Top of Provided material

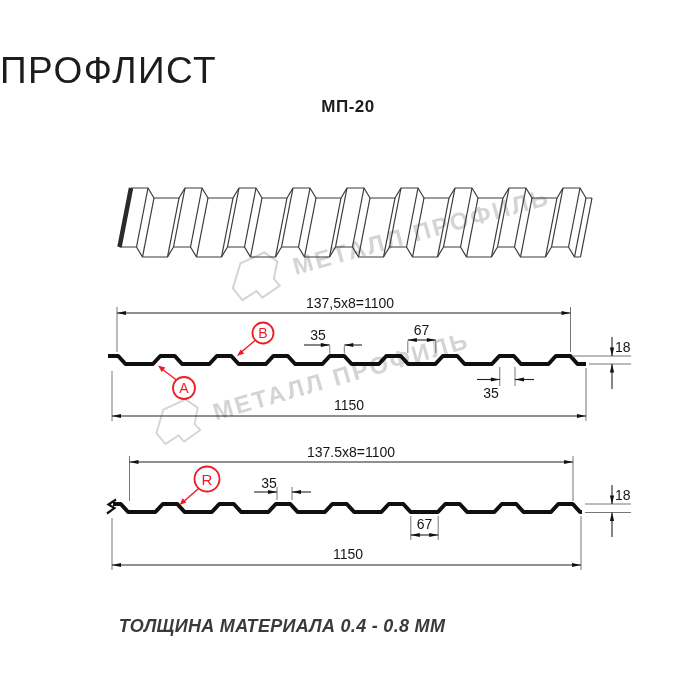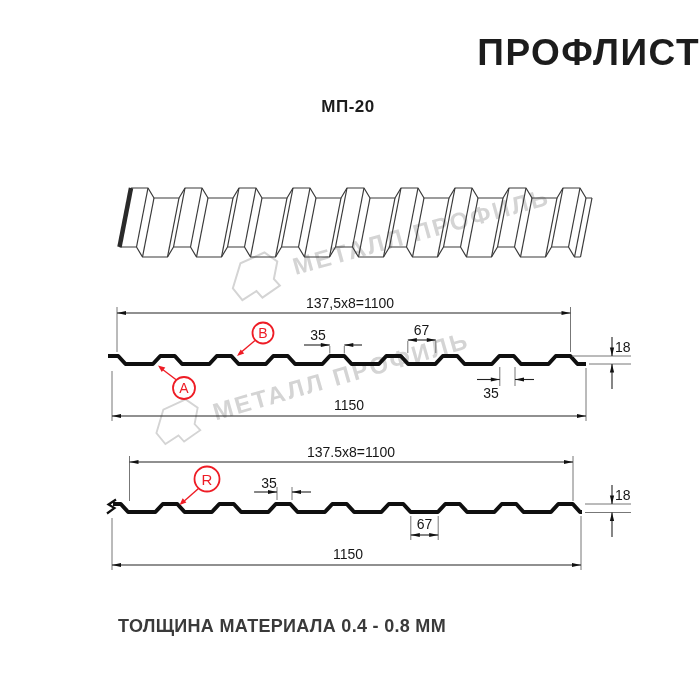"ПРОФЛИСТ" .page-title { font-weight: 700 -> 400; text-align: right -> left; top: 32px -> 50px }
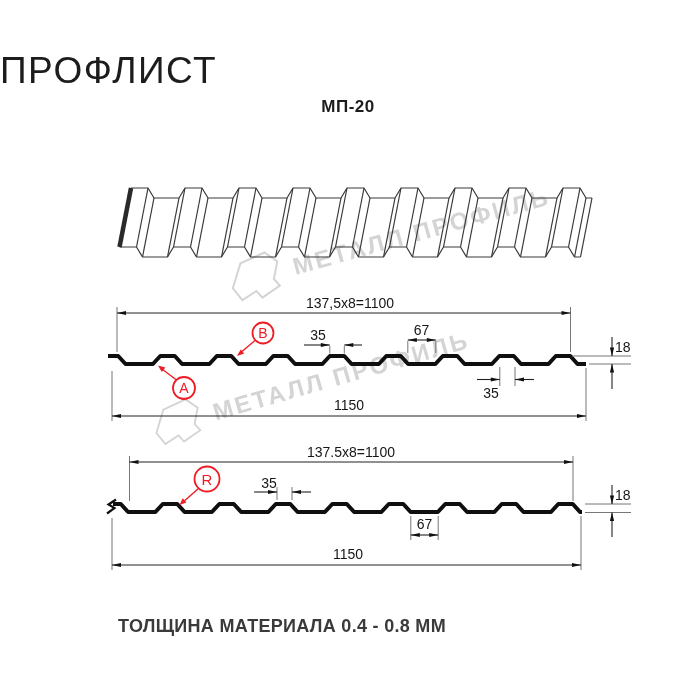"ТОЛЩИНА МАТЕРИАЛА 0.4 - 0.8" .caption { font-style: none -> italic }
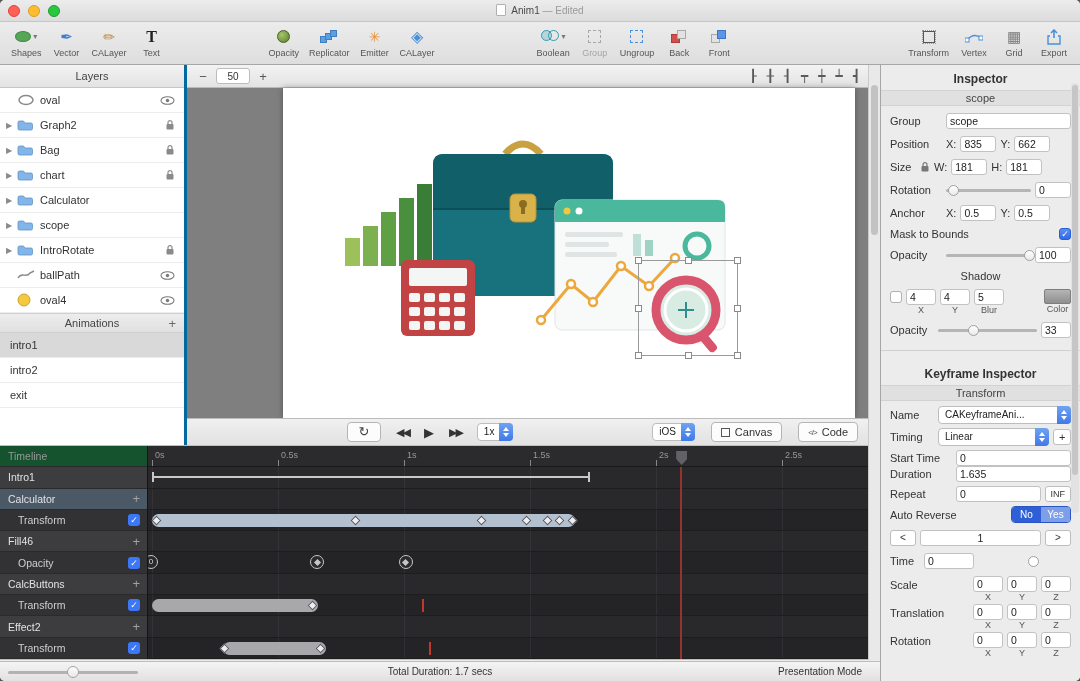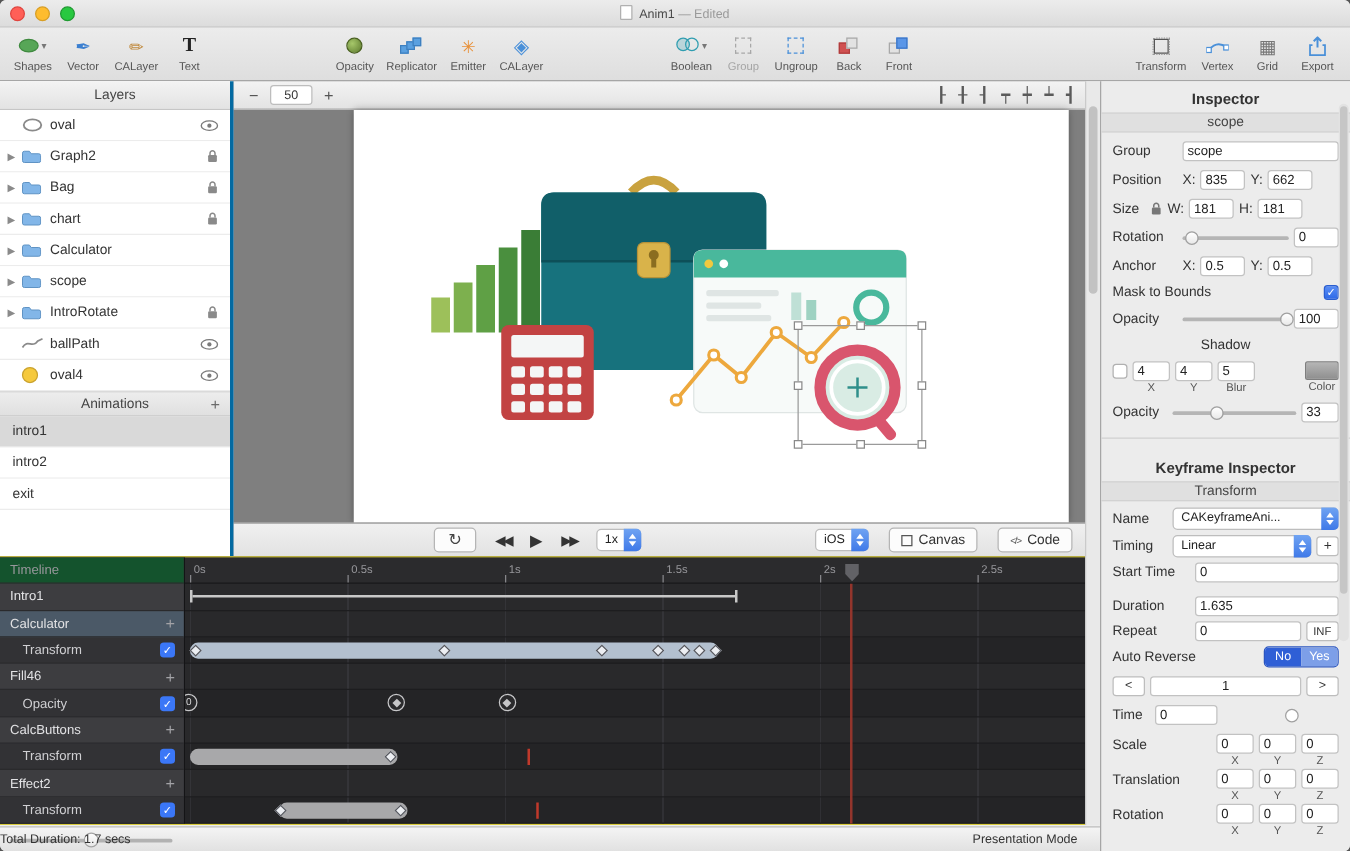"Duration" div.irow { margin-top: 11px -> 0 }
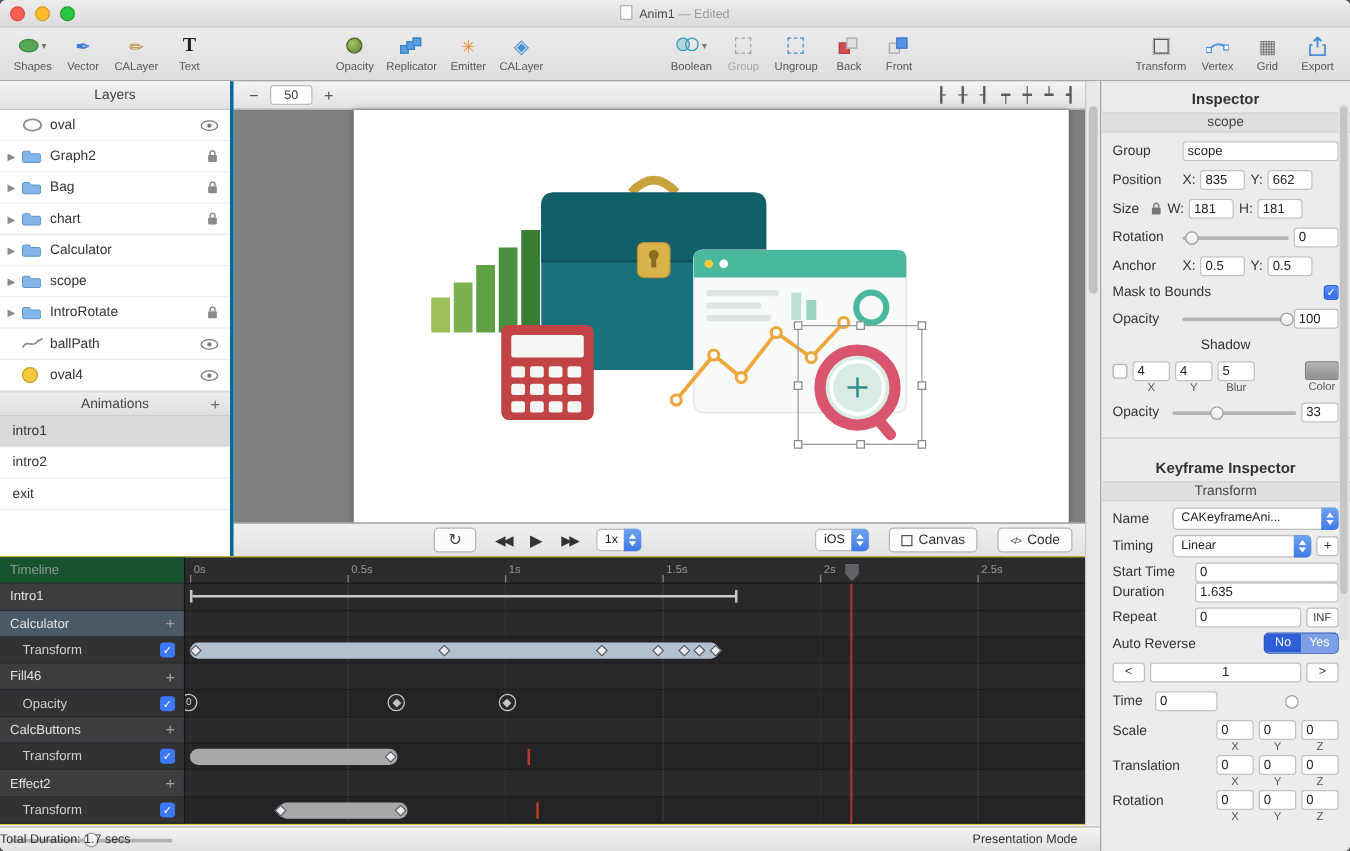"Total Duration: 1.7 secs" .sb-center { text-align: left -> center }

Bottom of Provided material
Top of Provided material

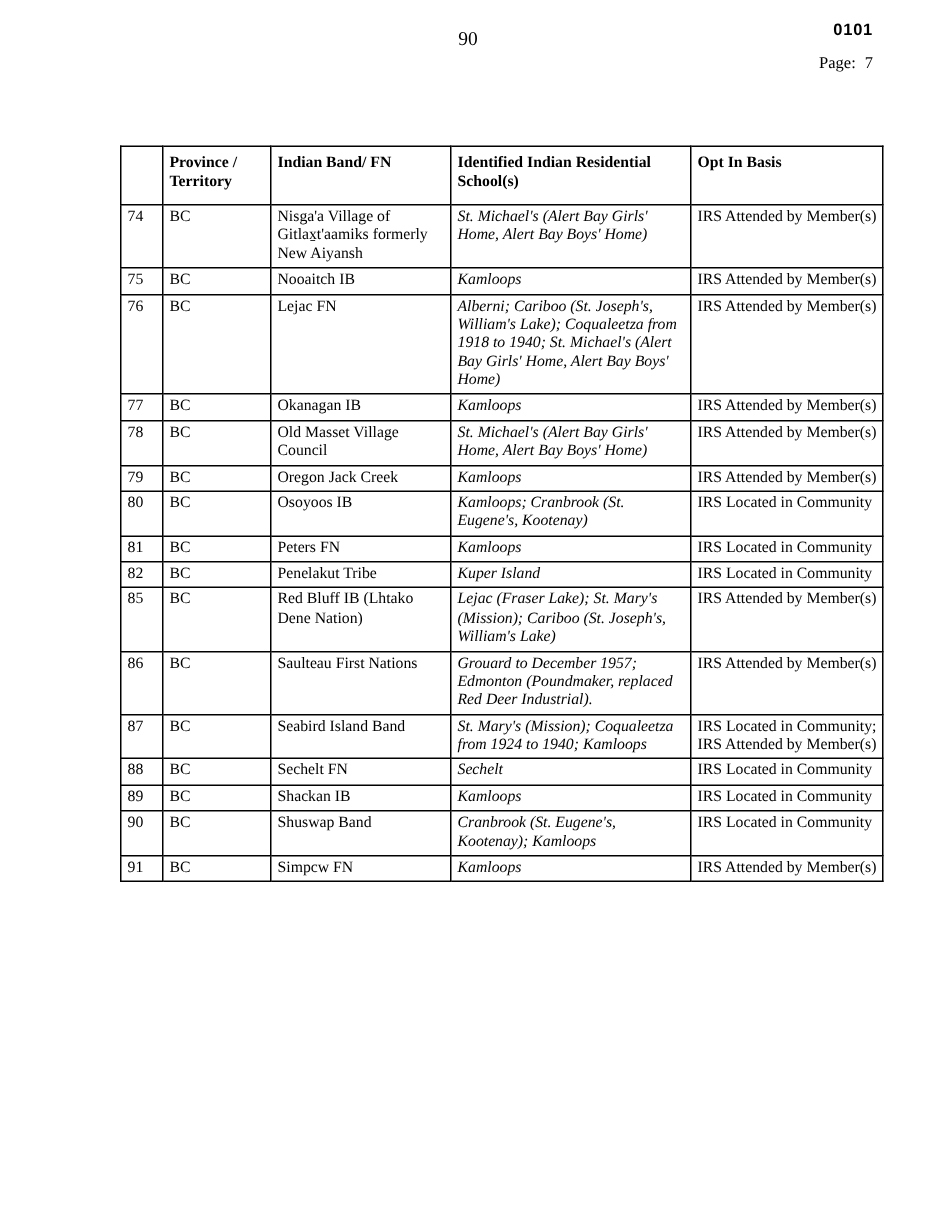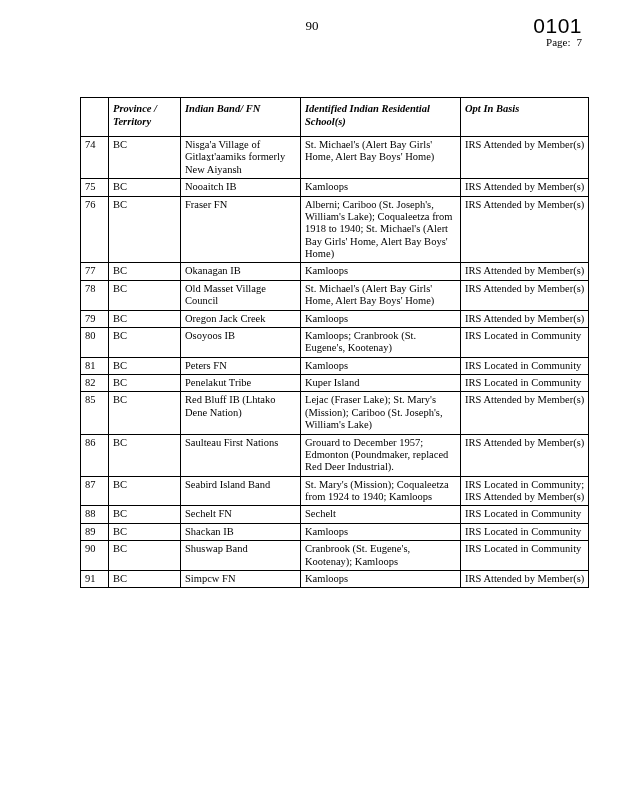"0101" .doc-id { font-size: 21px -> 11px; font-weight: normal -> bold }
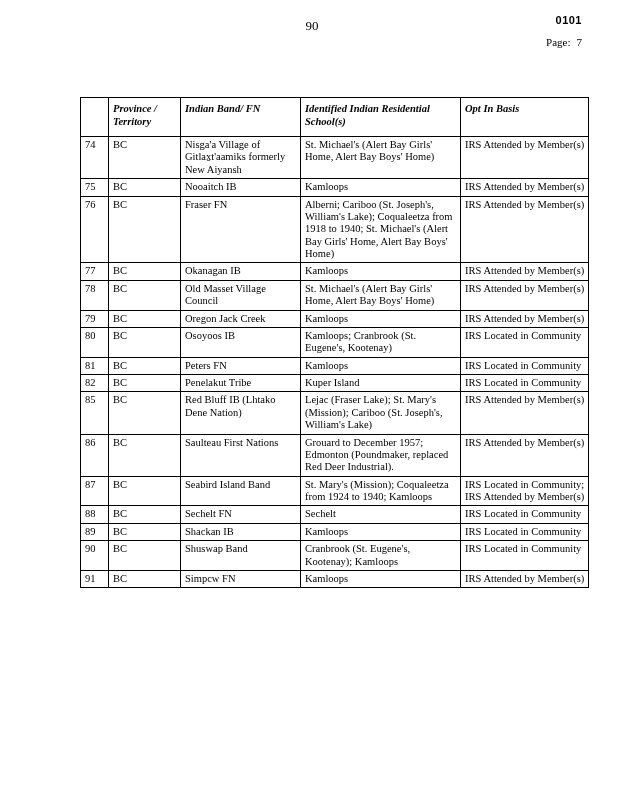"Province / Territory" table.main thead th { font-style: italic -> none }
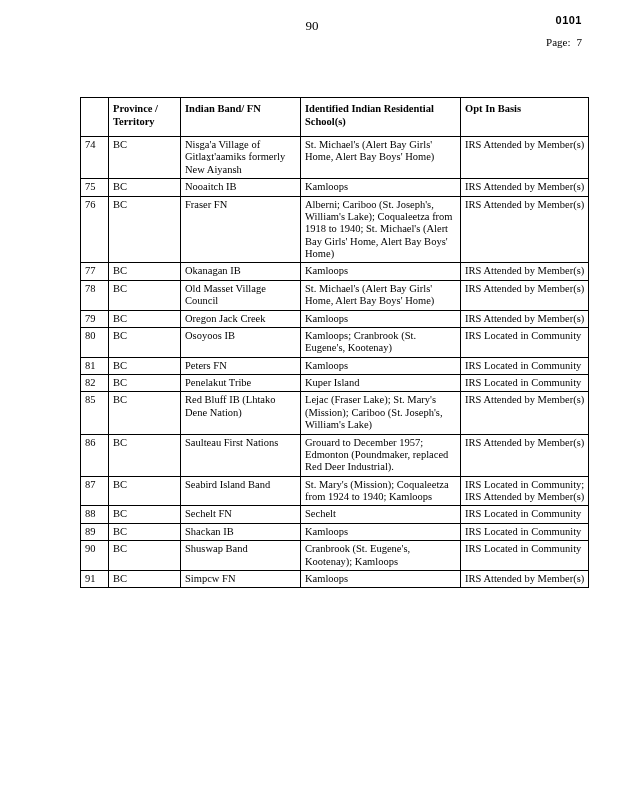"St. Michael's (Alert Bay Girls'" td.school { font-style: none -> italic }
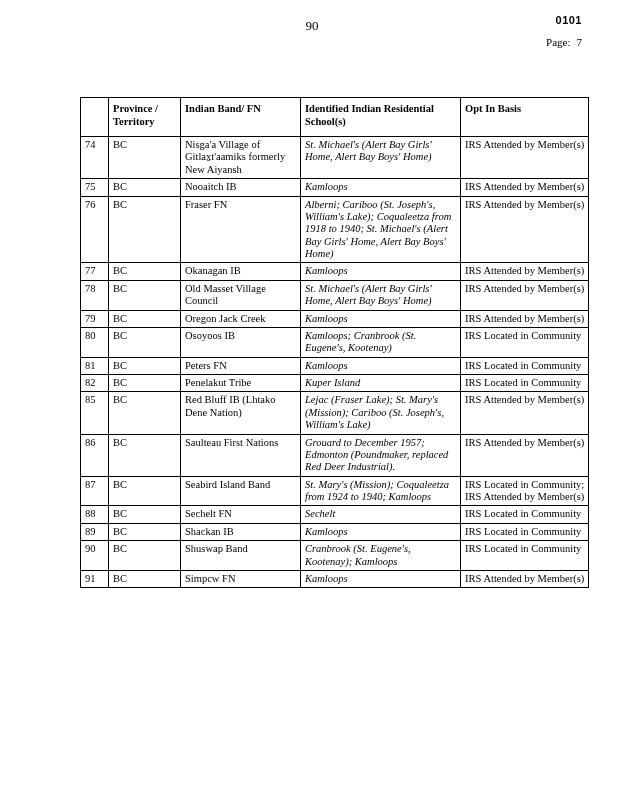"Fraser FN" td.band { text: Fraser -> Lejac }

Bottom of Provided material

Description of the task:
Transcribe exactly the lines above, beginning at the one with "font-weight: 700 ->" and going up to and including the one with "text-align: left ->". Pictures do not belong in the copy.

Output below:
"ПРОФЛИСТ" .page-title { font-weight: 700 -> 400; text-align: right -> left; top: 32px -> 50px }
"ТОЛЩИНА МАТЕРИАЛА 0.4 - 0.8" .caption { font-style: none -> italic }
"Duration" div.irow { margin-top: 11px -> 0 }
"Total Duration: 1.7 secs" .sb-center { text-align: left -> center }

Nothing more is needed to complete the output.